Few topics generate more theological debate with less  productivity than baptism. I observed recently a reignition on social media of the baptist-paedobaptist dispute; and as nearly always, it included unnecessary heat and very little light. I’ve been on both sides of that debate in my life, and I’ve rarely seen a different, more gracious and successful, conclusion. I’m convinced this issue won’t be solved entirely by appeal to specific biblical texts, because the theological and interpretive assumptions one brings to the texts will influence how he understands them. I’m not suggesting that extensive discussion of the baptist-paedobaptist disagreements is unwarranted, only that public debate might not be the best way to arrive at a defensible conclusion.

Allegiant Faith

But a crucial point on which all Christians should agree is that baptism is (among other things) a visible, public declaration of allegiance to Jesus Christ. The reason this is necessary is simple: the Gospel necessitates allegiance to our Lord, and baptism is the initial public testimony to the reception of the Gospel. We speak of salvation by faith alone, but this is equivalent to salvation by allegiance alone, because faith at root is allegiance.[1] Faith in the Bible is a wholehearted, surrendering trust to Jesus Christ. It’s not identical to belief, when defined as intellectual assent. The devils believe and tremble (Jas. 2:19). A criterion for baptism is “[i]f you believe with all your heart” (Ac. 8:37) i.e., cast yourself on Jesus Christ in full submission.

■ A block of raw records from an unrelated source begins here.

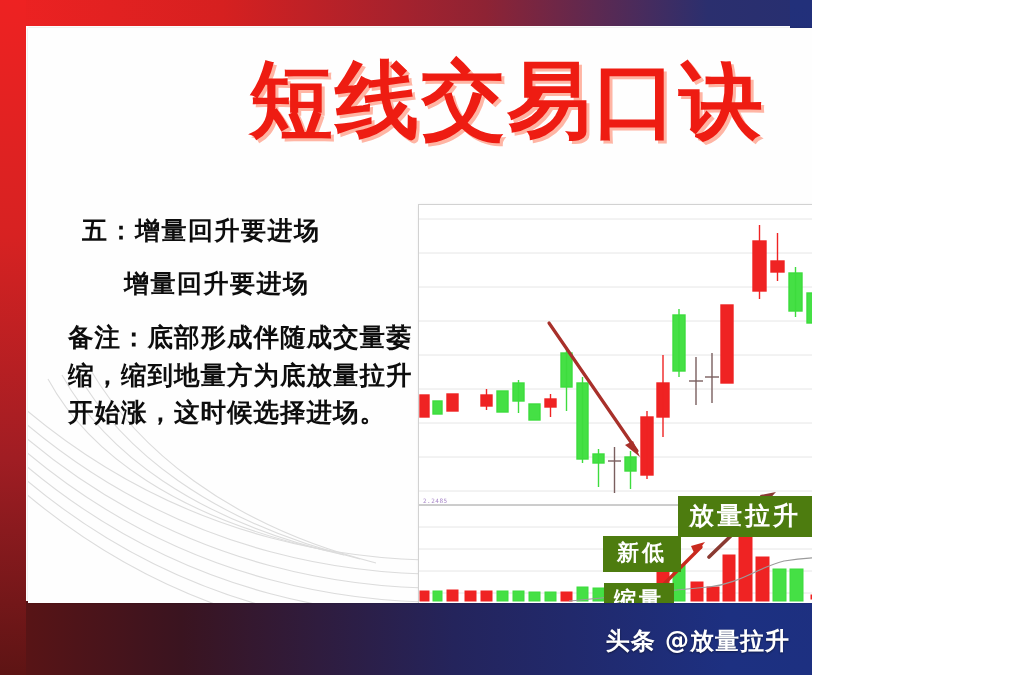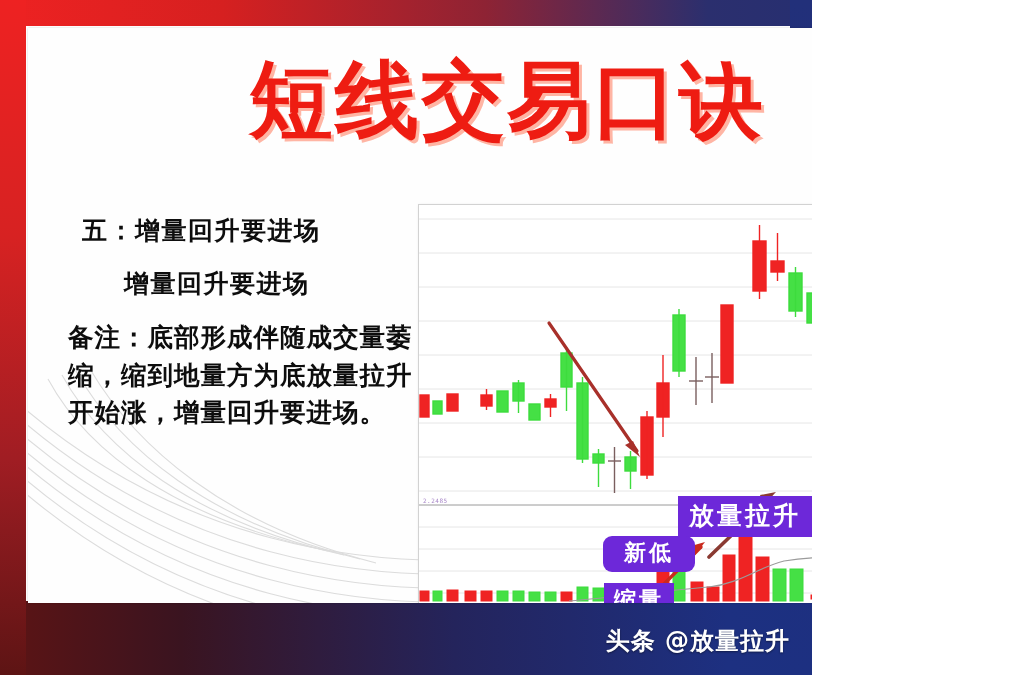--- a/index.html
+++ b/index.html
@@ -100,7 +100,7 @@
         <span class="l1">五：增量回升要进场</span>
         <span class="l2">增量回升要进场</span>
       </div>
-      <div class="note">备注：底部形成伴随成交量萎缩，缩到地量方为底放量拉升开始涨，增量回升要进场。</div>
+      <div class="note">备注：底部形成伴随成交量萎缩，缩到地量方为底放量拉升开始涨，这时候选择进场。</div>
     </div>
 
     <div class="chart">

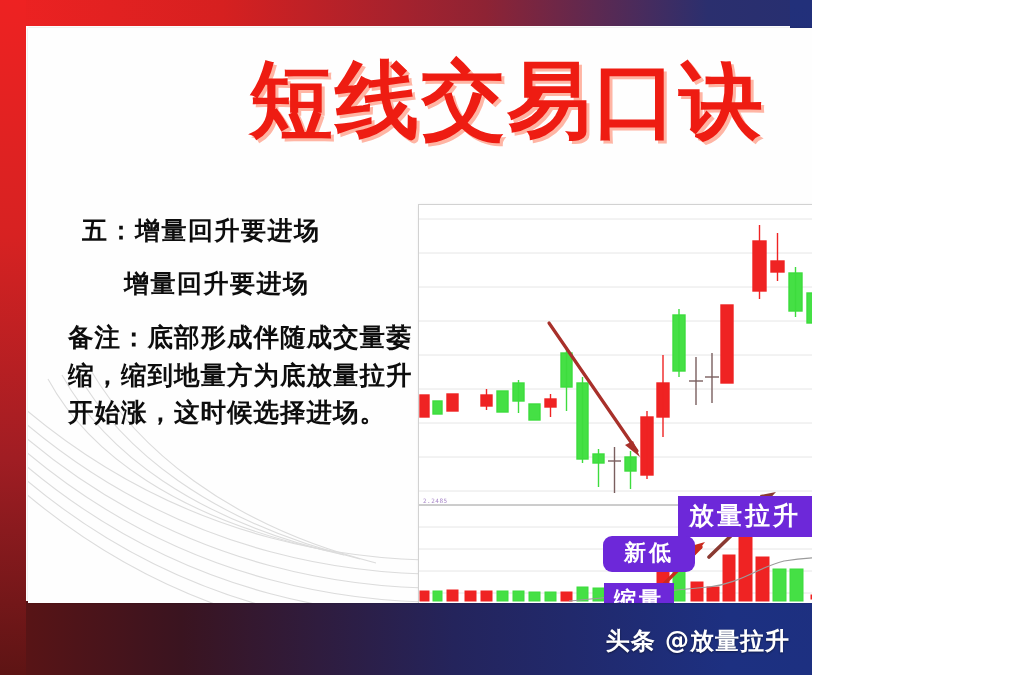--- a/index.html
+++ b/index.html
@@ -52,7 +52,7 @@
     font-family:"DejaVu Sans Mono",monospace;letter-spacing:.5px;opacity:.75;}
 
   
-  .anno{position:absolute;background:#6d28d9;color:#fff;
+  .anno{position:absolute;background:#4d7c0f;color:#fff;
     font-family:"Liberation Serif","DejaVu Serif",serif;font-weight:bold;
     letter-spacing:3px;line-height:1;text-align:center;white-space:nowrap;}
   #anno-fangliang{left:650px;top:468px;font-size:25px;padding:7px 11px 9px;}

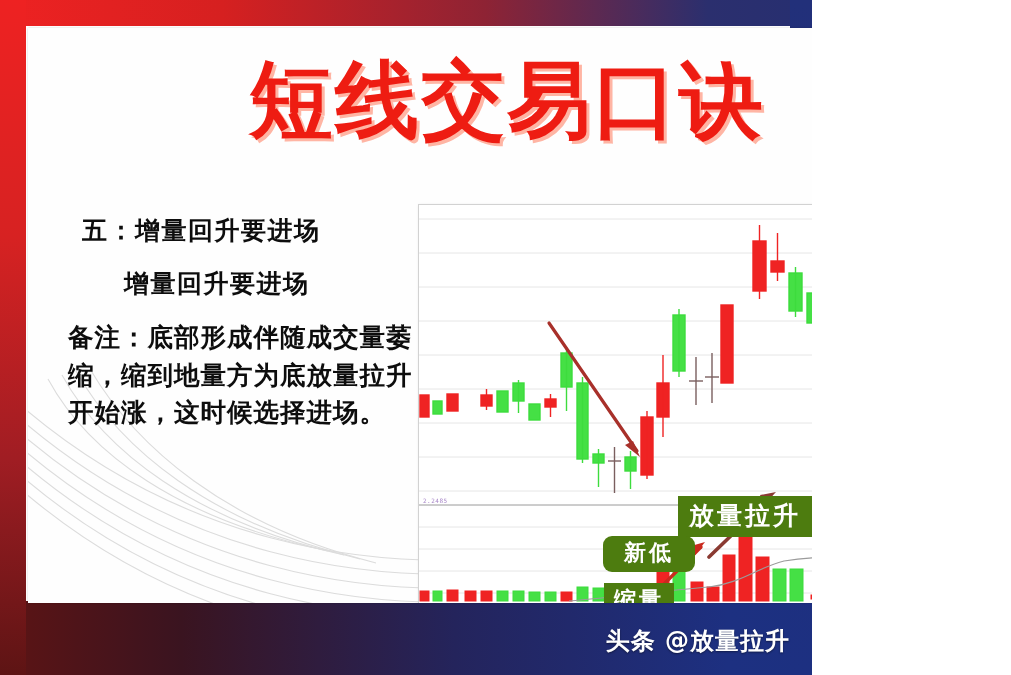--- a/index.html
+++ b/index.html
@@ -56,7 +56,7 @@
     font-family:"Liberation Serif","DejaVu Serif",serif;font-weight:bold;
     letter-spacing:3px;line-height:1;text-align:center;white-space:nowrap;}
   #anno-fangliang{left:650px;top:468px;font-size:25px;padding:7px 11px 9px;}
-  #anno-xindi{left:575px;top:508px;font-size:22px;padding:6px 21px 8px;border-radius:9px;}
+  #anno-xindi{left:575px;top:508px;font-size:22px;padding:6px 14px 8px;}
   #anno-suoliang{left:576px;top:555px;font-size:22px;padding:6px 10px 8px;text-align:right;}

We are baptized into the name of Jesus or the names of the members of the Trinity. This doesn’t require the administrator’s language “I baptize you in the name of….” Rather it means “under the authority of.” This is why in the great commission, baptism is identified as a chief step in discipling the nations. Similarly in Galatians 3:27 Paul writes:

For as many of you as were baptized into Christ have put on Christ.

At baptism we are identified with Jesus Christ and his people and his kingdom. To be baptized into the Lord’s name is to be baptized into his/their authority. We swear allegiance.     

God takes the initiative in baptism just as he does in salvation. But also just as in salvation, man is not inert. Salvation by grace doesn’t mean salvation without obligation. When we trust Christ, we transfer allegiance to a new king (Col. 1:13), but at baptism, we swear this allegiance publicly. This is true whether one affirms infant baptism or adult baptism. The covenant representative pledges allegiance for the infant, and the adult pledges allegiance for himself.

Allegiant Ordeal

Another fact lends weight to this allegiance. Meredith Kline draws attention to 1 Peter 3:20–22, where Christian baptism is likened to the Noahic flood.[2] The floodwaters were the world’s judgment, which Noah and his family escaped only by God’s graceful provision. They went through the waters of divine judgment because they cast faith in ( = were allegiant to) God (Heb. 11:7). The waters of baptism signify not just cleansing, but cleansing by judgment. We are baptized into Christ’s death (Rom. 6:3). He bore God’s judgment for us. The condition for God’s deliverance, according to Hebrews, was faith, an act of allegiance.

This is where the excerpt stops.